Sbp Pearls


    Sbp Pearls

    Pt is 58 yo M with PMH of alcoholism, HCV with liver cirrhosis (h/o variceal GI bleeds, h/o SBP, h/o hepatic encephalopathy) presents to ED with 2-3 days of altered mental status and fever, you want to rule-out Spontaneous Bacterial Peritonitis and you send your newly minted intern over to get set up for a paracentesis and before you know-it, the intern is back, smiling brightly, with a vial of presumed ascitic fluid, although looking pretty bloody.


    You do a quick check to make sure the patient is not hemorrhaging in the hall and then you get a call from the lab reporting a panic value of an INR of 2.2. How do you correct for a bloody paracentesis to get an accurate PMN count in order to diagnose SBP? Was there any contraindication to doing paracentesis in a person with INR 2.2?


    Correction for a bloody tap:

    The accepted correction is for every 250/mm3 RBC, correct 1 PMN . Still applying the cutoff of 250/mm3 PMN cutoff for diagnosis of SBP.

    This correction is based on the maximum expected ratio of PMN to RBC normally present in peripheral blood [1,2]


    Safe to tap with elevated INR:

    A prospective study of 1100 large-volume paracenteses documented no bleeding complications with no pre- or post-procedure transfusions required despite INRs as high as 8.7 and platelet counts as low 19,000/mL, only 12 of which used ultrasound guidance [3].

    Another study of chart review of 4,729 paracentesis procedures revealed bleeding was not related to operator experience, elevated international normalized ratio or low platelets. [4]


    Another paper overall reduction in bleeding complications with addition of ultrasound (however, excluded patients with increased bleeding chances pre-procedure), looking at 69,859 paracentesis patient records, 45% of these procedures were ultrasound guided.

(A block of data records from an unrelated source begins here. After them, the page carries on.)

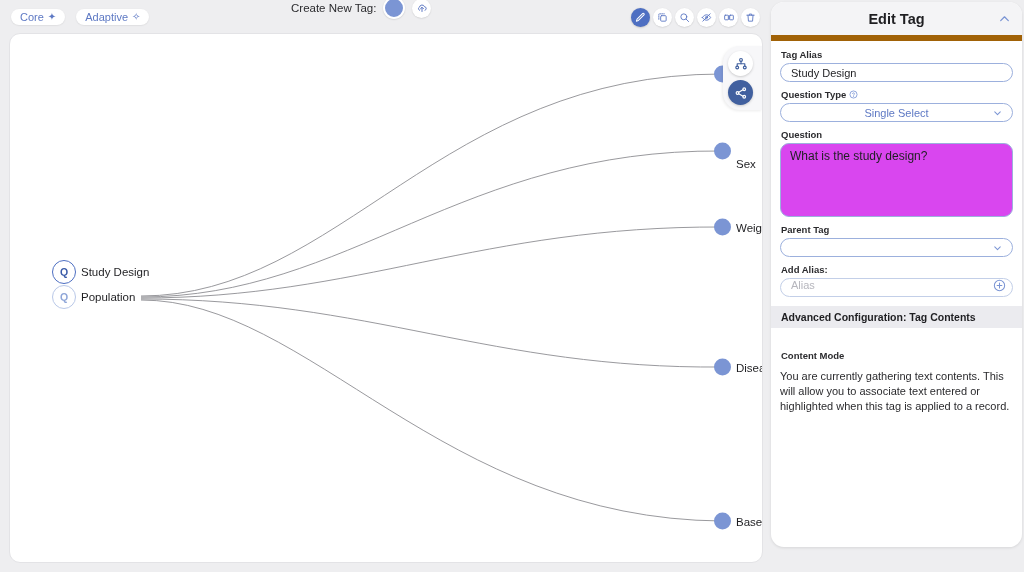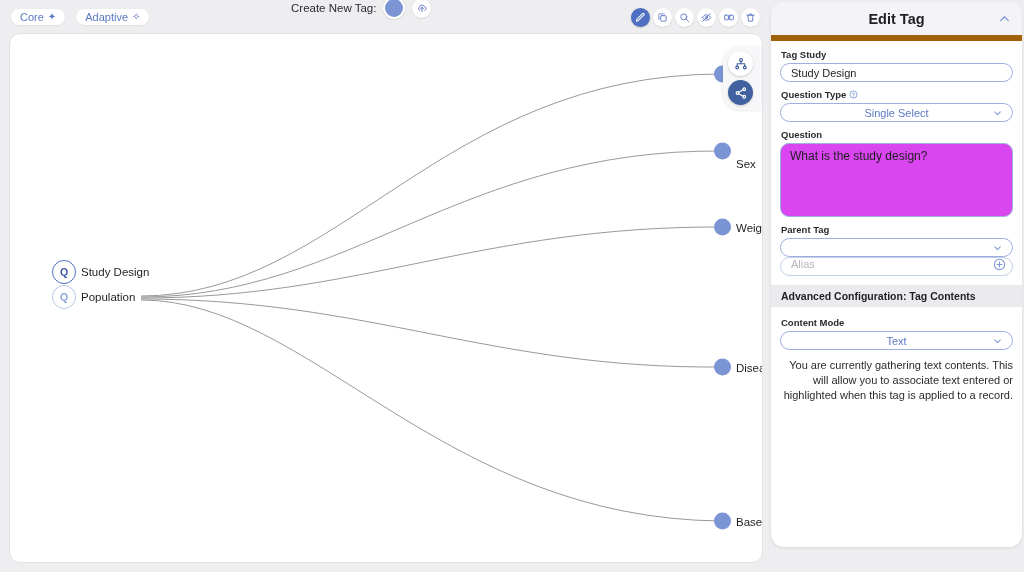--- a/index.html
+++ b/index.html
@@ -403,7 +403,7 @@
 
   <div id="panel-body">
 
-    <div class="field-label">Tag Study</div>
+    <div class="field-label">Tag Alias</div>
     <div class="pill-input">Study Design</div>
 
     <div class="field-label">

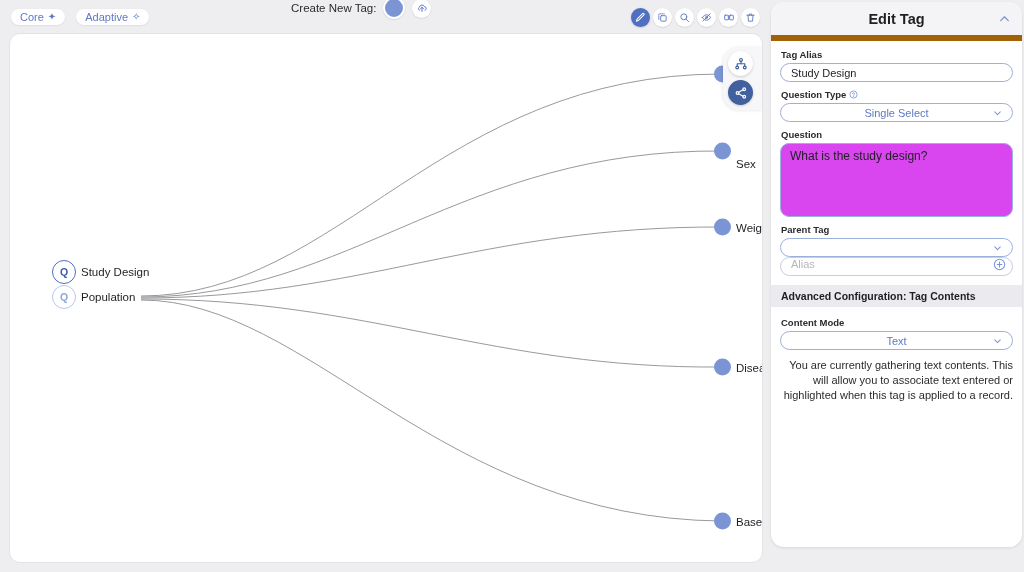--- a/index.html
+++ b/index.html
@@ -438,6 +438,7 @@
       </span>
     </div>
 
+    <div class="field-label">Add Alias:</div>
     <div class="alias-row">
       <span class="ph">Alias</span>
       <span class="alias-plus">

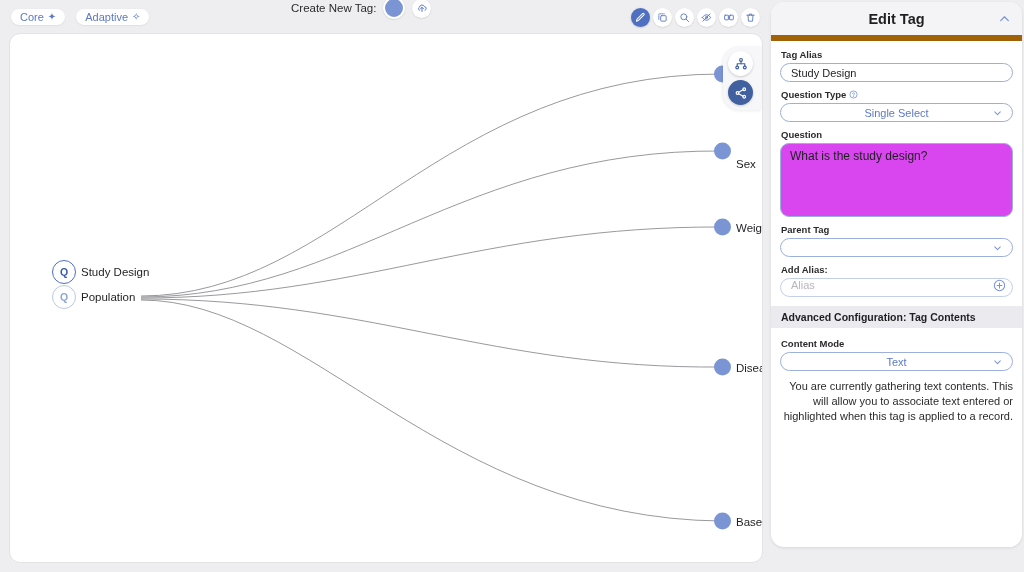--- a/index.html
+++ b/index.html
@@ -252,7 +252,7 @@
     font-weight: bold;
     color: #1f1f22;
   }
-  #adv-body { padding-top: 8px; text-align: right; }
+  #adv-body { padding-top: 20px; }
   #content-mode-desc {
     margin-top: 8px;
     font-size: 11px;

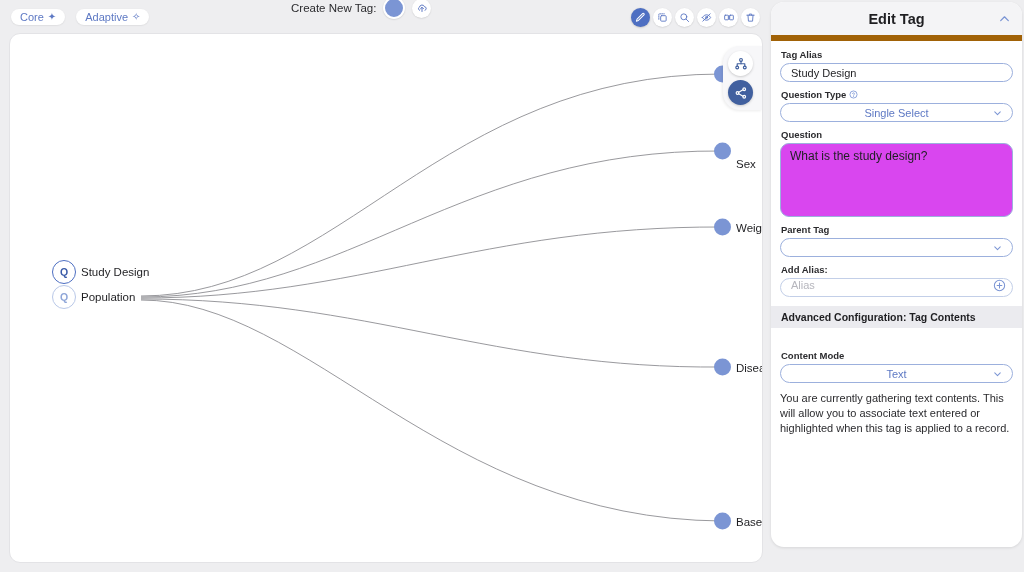--- a/index.html
+++ b/index.html
@@ -453,14 +453,6 @@
 
     <div id="adv-body">
       <div class="field-label" style="margin-top:2px;">Content Mode</div>
-      <div class="pill-select">
-        <span>Text</span>
-        <span class="chev">
-          <svg width="11" height="11" viewBox="0 0 24 24" fill="none" stroke="#7b95d4" stroke-width="2.2" stroke-linecap="round" stroke-linejoin="round">
-            <path d="M6 9.5l6 6 6-6"></path>
-          </svg>
-        </span>
-      </div>
       <div id="content-mode-desc">You are currently gathering text contents. This will allow you to associate text entered or highlighted when this tag is applied to a record.</div>
     </div>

Of those getting paracentesis, 0.8% (n = 565) experienced bleeding complications. After adjustment, ultrasound guidance reduced the risk by 68% for bleeding complications after paracentesis (OR, 0.32; 95% CI, 0.25-0.41). [5]


    1. BA Runyon. Ascites and spontaneous bacterial peritonitis M Feldman, BF Scharschmidt, MH Sleisenger (Eds.), Sleisenger & Fordtran’s Gastrointestinal and Liver Disease. Pathophysiology/Diagnosis/Management, 6th ed, vol 2, W.B. Saunders Co, Philadelphia (1998), pp. 1310–1313

    2. JC Hoefs. Increase in ascites WBC and protein concentrationsduring diuresis in patients with chronic liver disease
    Hepatology, 1 (1981), p. 249

    3. Grabau CM, Crago SF, Hoff LK, Simon JA, Melton CA, Ott BJ, Kamath PS. Performance standards for therapeutic abdominal paracentesis. Hepatology. 2004 Aug;40(2):484-8

    4. Pache I. Severe haemorrhage following abdominal paracentesis for ascites in patients with liver disease. Aliment Pharmacol Ther. 2005 Mar 1;21(5):525-9.

    5. Mercaldi CJ, Lanes SF.Ultrasound Guidance Decreases Complications And Improves The Cost Of Care Among Patients Undergoing Thoracentesis And Paracentesis. Chest.  2013;143(2):532-538.